Research different type of writing markets

Busy writers have a wide range of writing gigs: writing resumes, advertising copy, textbooks, student papers (editing), brochures, sales letters, blog posts, technical manuals, speeches, newsletters, etc. If your dream is to become a freelance writer, consider supplementing your income with jobs you wouldn’t normally take, such as writing speeches or brochures. In time, you’ll find your writing niche and be able to focus on what you love to write about.

Approach your writing like a business

This means putting in eight hour days if you’re a full-time freelance writer, or four hour days if you’re part-time. Approaching your writing like a business involves proper invoicing paperwork, meeting deadlines, treating your clients (editors and publishers) professionally, and being easy to work with. If you really want to become a freelance writer, you have to stop treating it like a hobby.

See “rejections” as “business decisions”

Busy freelancers don’t just roll with rejections from editors — they don’t call them rejections! “We think writers should stop placing so much emphasis on ‘rejections,'” write Linda Formichelli and Diana Burrell in The Renegade Writer: A Totally Unconventional Guide to Freelance Writing Success. “They’re not rejections – they’re business decisions. What if your attorney or massage therapist moped around in their bathrobes like writers do whenever they lost a potential client?” Becoming a busy freelance writer means opening your eyes to the fact that writing is a business — not just a dream.

If you’re a Quips and Tips writer, remember that this tip applies to writing for my sites, too! If I reject your article ideas, don’t take it personally. It’s just business.

Visualize water off a duck’s back

To stay persistent and motivated despite rejections from editors and publishers, compare each business decision that involves a “no” to your magazine pitches with how easily water rolls off a duck’s back. (That’s not the most well-written sentence in the world, but you get my point. Be a duck! Shake off those rejections, jump right back in the water, and focus on building a busy writing career!).

Search for different ways to find writers’ markets

I’ve found freelance writing jobs by browsing through the magazine racks at bookstores, searching magazines’ websites for writers’ guidelines and contact information, looking in the library for more obscure or local magazines, and flipping through books such as Writer’s Market. There’s no one “right” path to becoming a freelance writer — each writer must choose his or her own way.
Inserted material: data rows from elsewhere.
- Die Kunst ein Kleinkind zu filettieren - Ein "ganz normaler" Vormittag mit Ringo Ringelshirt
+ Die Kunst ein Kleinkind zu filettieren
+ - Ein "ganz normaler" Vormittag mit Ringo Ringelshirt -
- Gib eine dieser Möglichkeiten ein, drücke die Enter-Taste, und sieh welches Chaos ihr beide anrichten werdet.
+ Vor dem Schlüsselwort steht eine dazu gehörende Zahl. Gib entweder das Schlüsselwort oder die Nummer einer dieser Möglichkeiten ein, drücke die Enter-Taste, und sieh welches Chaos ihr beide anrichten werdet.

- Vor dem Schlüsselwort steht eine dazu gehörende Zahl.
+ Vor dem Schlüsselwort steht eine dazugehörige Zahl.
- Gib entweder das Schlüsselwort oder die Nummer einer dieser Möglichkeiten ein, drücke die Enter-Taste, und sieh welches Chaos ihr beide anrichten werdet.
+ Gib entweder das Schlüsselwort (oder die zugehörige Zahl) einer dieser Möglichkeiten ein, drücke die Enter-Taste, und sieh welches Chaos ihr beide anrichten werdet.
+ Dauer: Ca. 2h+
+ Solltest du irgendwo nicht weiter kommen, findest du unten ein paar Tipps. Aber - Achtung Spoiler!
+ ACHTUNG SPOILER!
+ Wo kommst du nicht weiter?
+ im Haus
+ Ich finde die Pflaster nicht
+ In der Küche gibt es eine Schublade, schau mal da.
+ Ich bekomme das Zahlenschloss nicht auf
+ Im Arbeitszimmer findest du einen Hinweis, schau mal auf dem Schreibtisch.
Become a freelance web writer

Get your work out there, whether it’s blogging on your own website, writing for Suite101 or about.com, or submitting articles to websites such as Associated Content. Magazine editors and publishers may assign work on the basis of your online articles, and other writers may include your words in their books or articles. The more articles you write, the more solidly you’ll build a busy writing career.

Find your writing niche

Are you a sports writer? Fiction writer? (that’s a difficult way to earn a living as a freelancer, I must say). Poet? (an even harder way to make money as a freelance writer!). Health writer? Science writer? Once you figure out what type of freelance writer you are, you’ll find yourself quickly recognized as an expert. Plus, when you have a niche that you specialize in, doing your research and locating your sources becomes easier and faster.
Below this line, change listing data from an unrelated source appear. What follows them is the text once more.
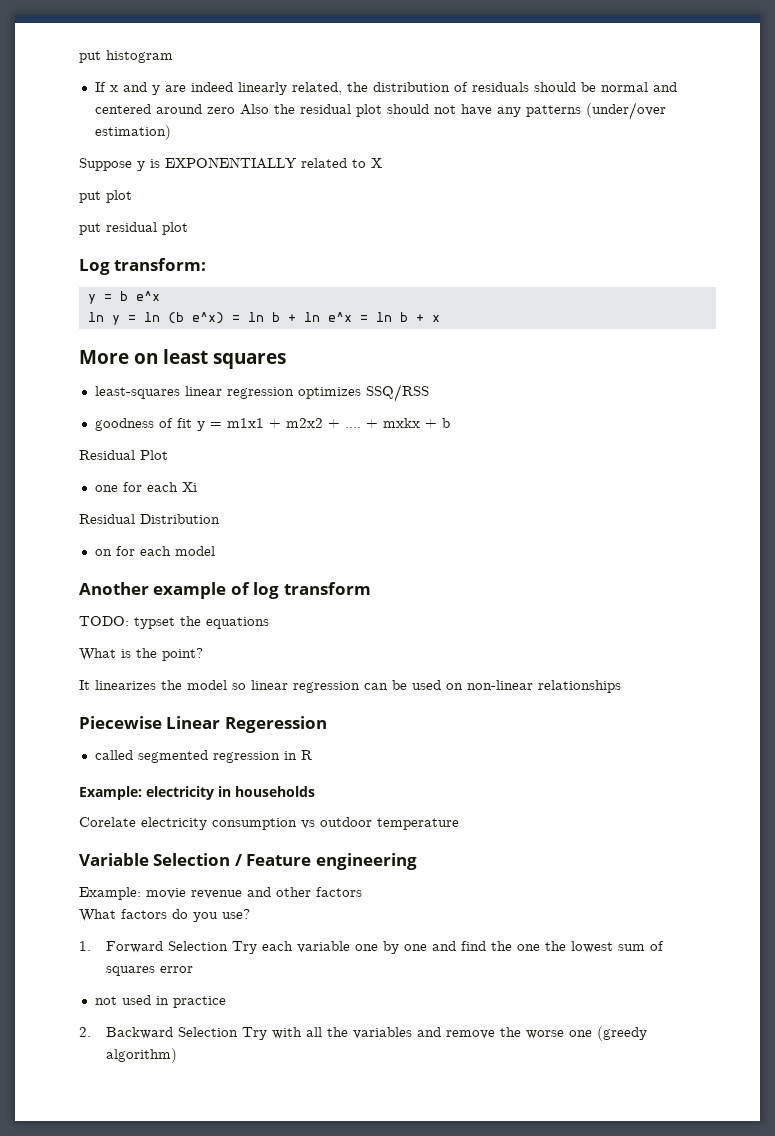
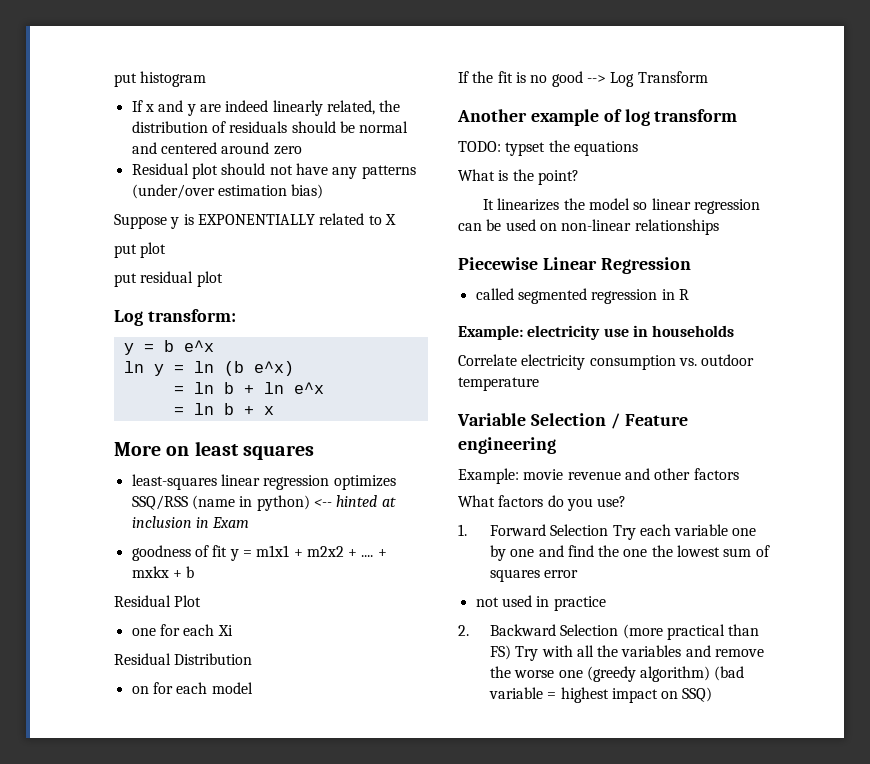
- If x and y are indeed linearly related, the distribution of residuals should be normal and centered around zero Also the residual plot should not have any patterns (under/over estimation)
+ If x and y are indeed linearly related, the distribution of residuals should be normal and centered around zero
+ Residual plot should not have any patterns (under/over estimation bias)
- ln y = ln (b e^x) = ln b + ln e^x = ln b + x
+ ln y = ln (b e^x)
+ = ln b + ln e^x
+ = ln b + x
- least-squares linear regression optimizes SSQ/RSS
+ least-squares linear regression optimizes SSQ/RSS (name in python) <-- hinted at inclusion in Exam
+ If the fit is no good --> Log Transform
- Piecewise Linear Regeression
+ Piecewise Linear Regression
- Example: electricity in households
+ Example: electricity use in households
- Corelate electricity consumption vs outdoor temperature
+ Correlate electricity consumption vs. outdoor temperature
- 2. Backward Selection Try with all the variables and remove the worse one (greedy algorithm)
+ 2. Backward Selection (more practical than FS) Try with all the variables and remove the worse one (greedy algorithm) (bad variable = highest impact on SSQ)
Keep learning about becoming a freelance writer

Even if you have a journalism degree and already have a busy writing career, keep reading books Kelly James-Enger’s Six-Figure Freelancing: The Writer’s Guide to Making More Money or Linda Formichelli and Diana Burrell’s The Renegade Writer. I always, always have writing books, how to have a successful career books, and blogging books on the go.
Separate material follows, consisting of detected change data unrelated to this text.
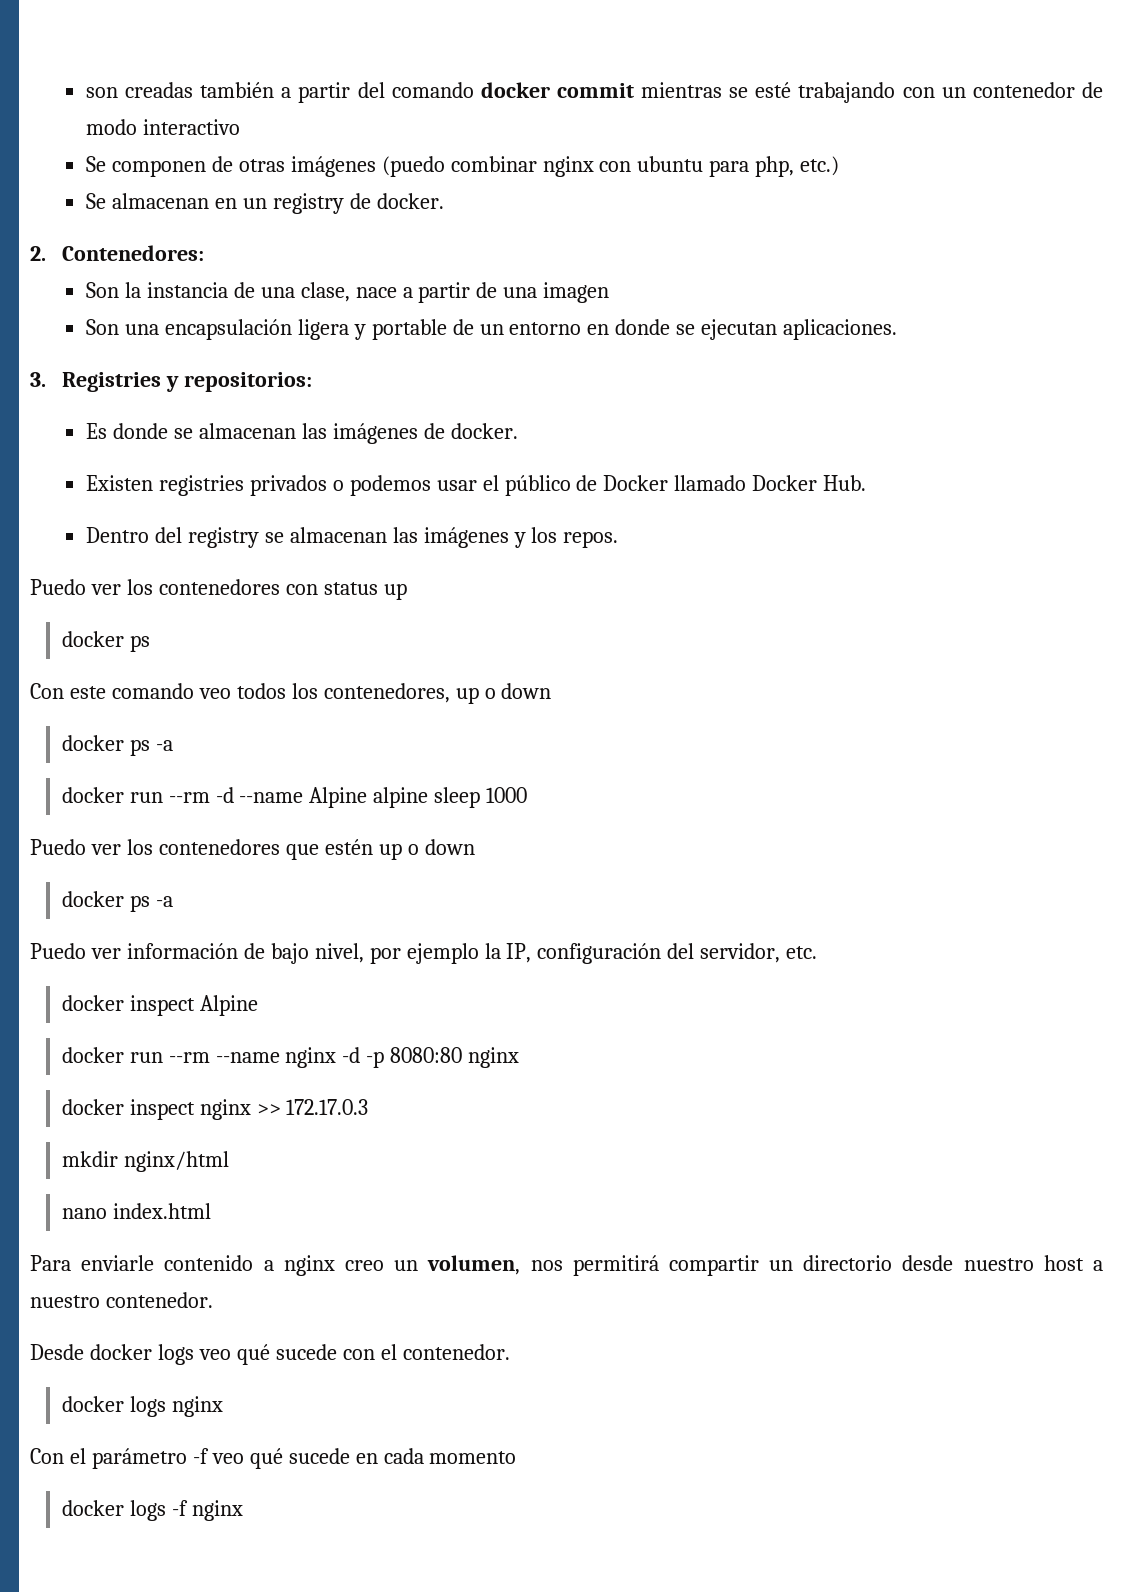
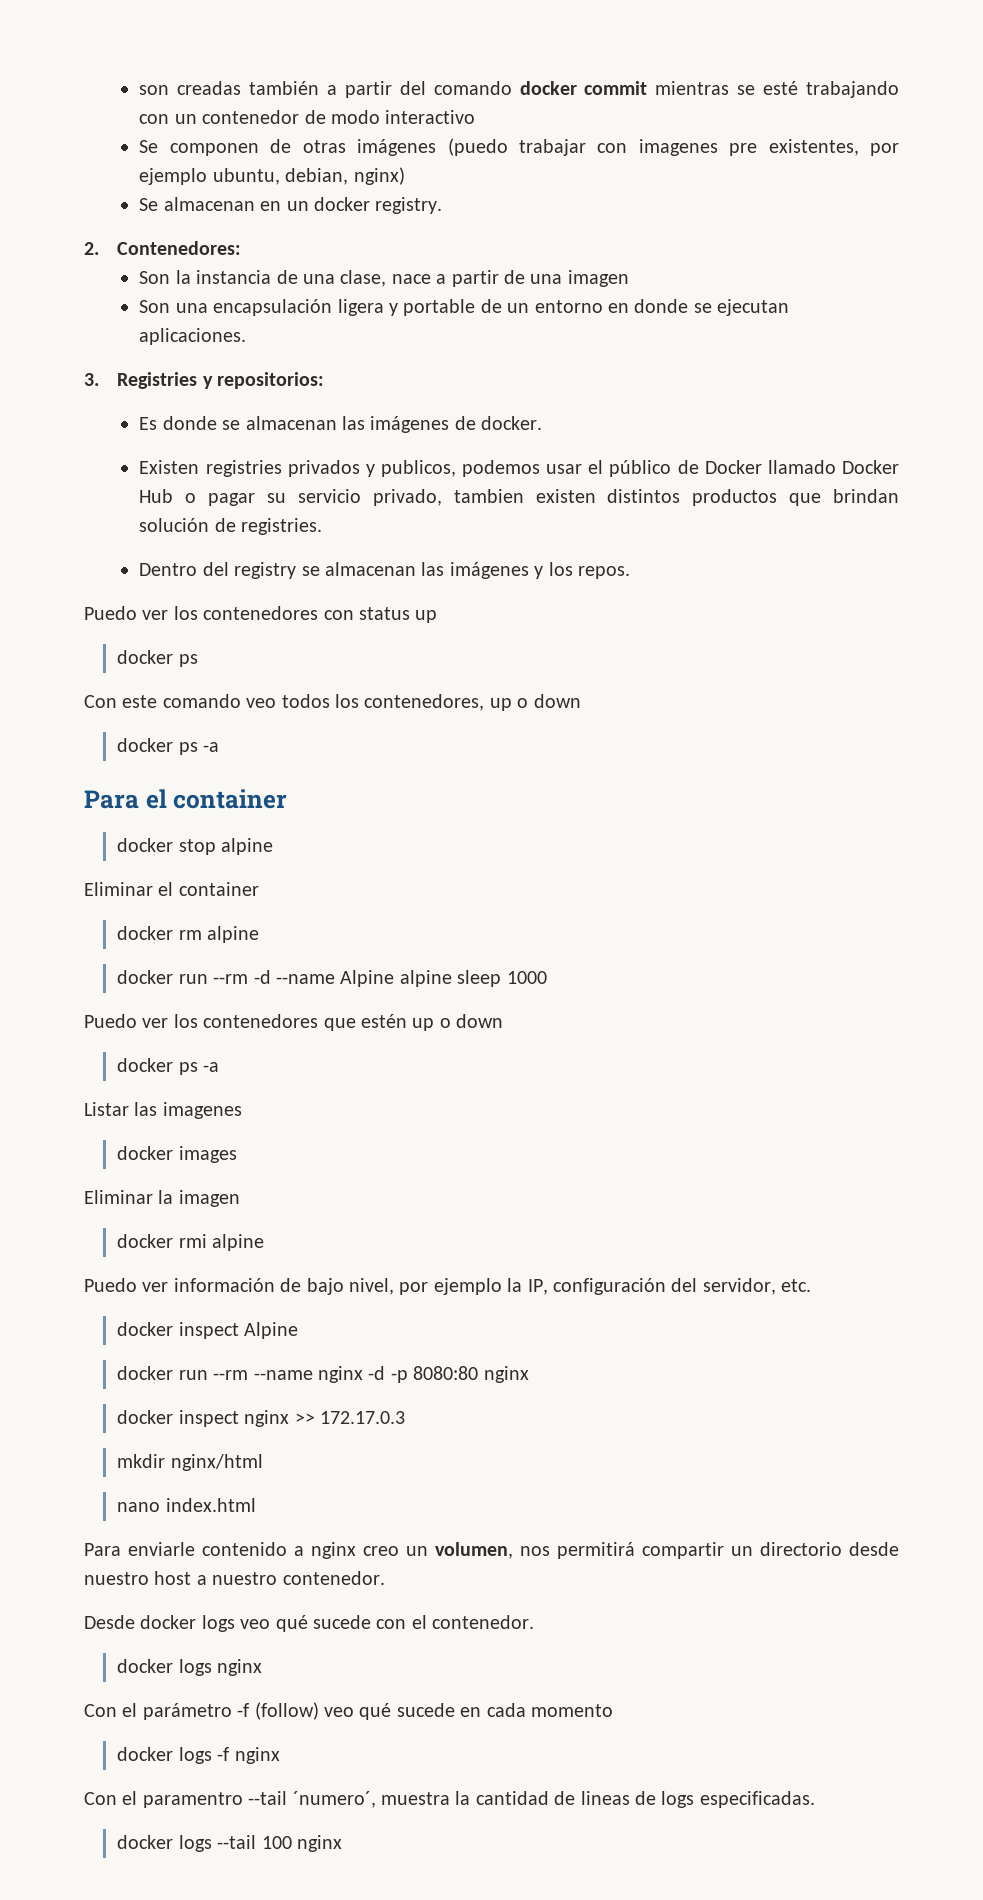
- Se componen de otras imágenes (puedo combinar nginx con ubuntu para php, etc.)
+ Se componen de otras imágenes (puedo trabajar con imagenes pre existentes, por ejemplo ubuntu, debian, nginx)
- Se almacenan en un registry de docker.
+ Se almacenan en un docker registry.
- Existen registries privados o podemos usar el público de Docker llamado Docker Hub.
+ Existen registries privados y publicos, podemos usar el público de Docker llamado Docker Hub o pagar su servicio privado, tambien existen distintos productos que brindan solución de registries.
+ Para el container
+ docker stop alpine
+ Eliminar el container
+ docker rm alpine
+ Listar las imagenes
+ docker images
+ Eliminar la imagen
+ docker rmi alpine
- Con el parámetro -f veo qué sucede en cada momento
+ Con el parámetro -f (follow) veo qué sucede en cada momento
+ Con el paramentro --tail ´numero´, muestra la cantidad de lineas de logs especificadas.
+ docker logs --tail 100 nginx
Build a busy writing career by being a busy writer!

If you don’t have a writing job and you need a break from pitching article ideas, dig out your old articles and blog posts. The best way to improve your writing skills — which will make you a busy writer — is to edit your past articles, book chapters, poems, essays, etc. Earlier today, I scanned an article I wrote for Woman’s Day – and YUCK! The sentences were choppy, the verbs weak, the exclamation points overwhelming!! Be a busy writer — keep revising your old writing. You’ll cringe…and you’ll learn.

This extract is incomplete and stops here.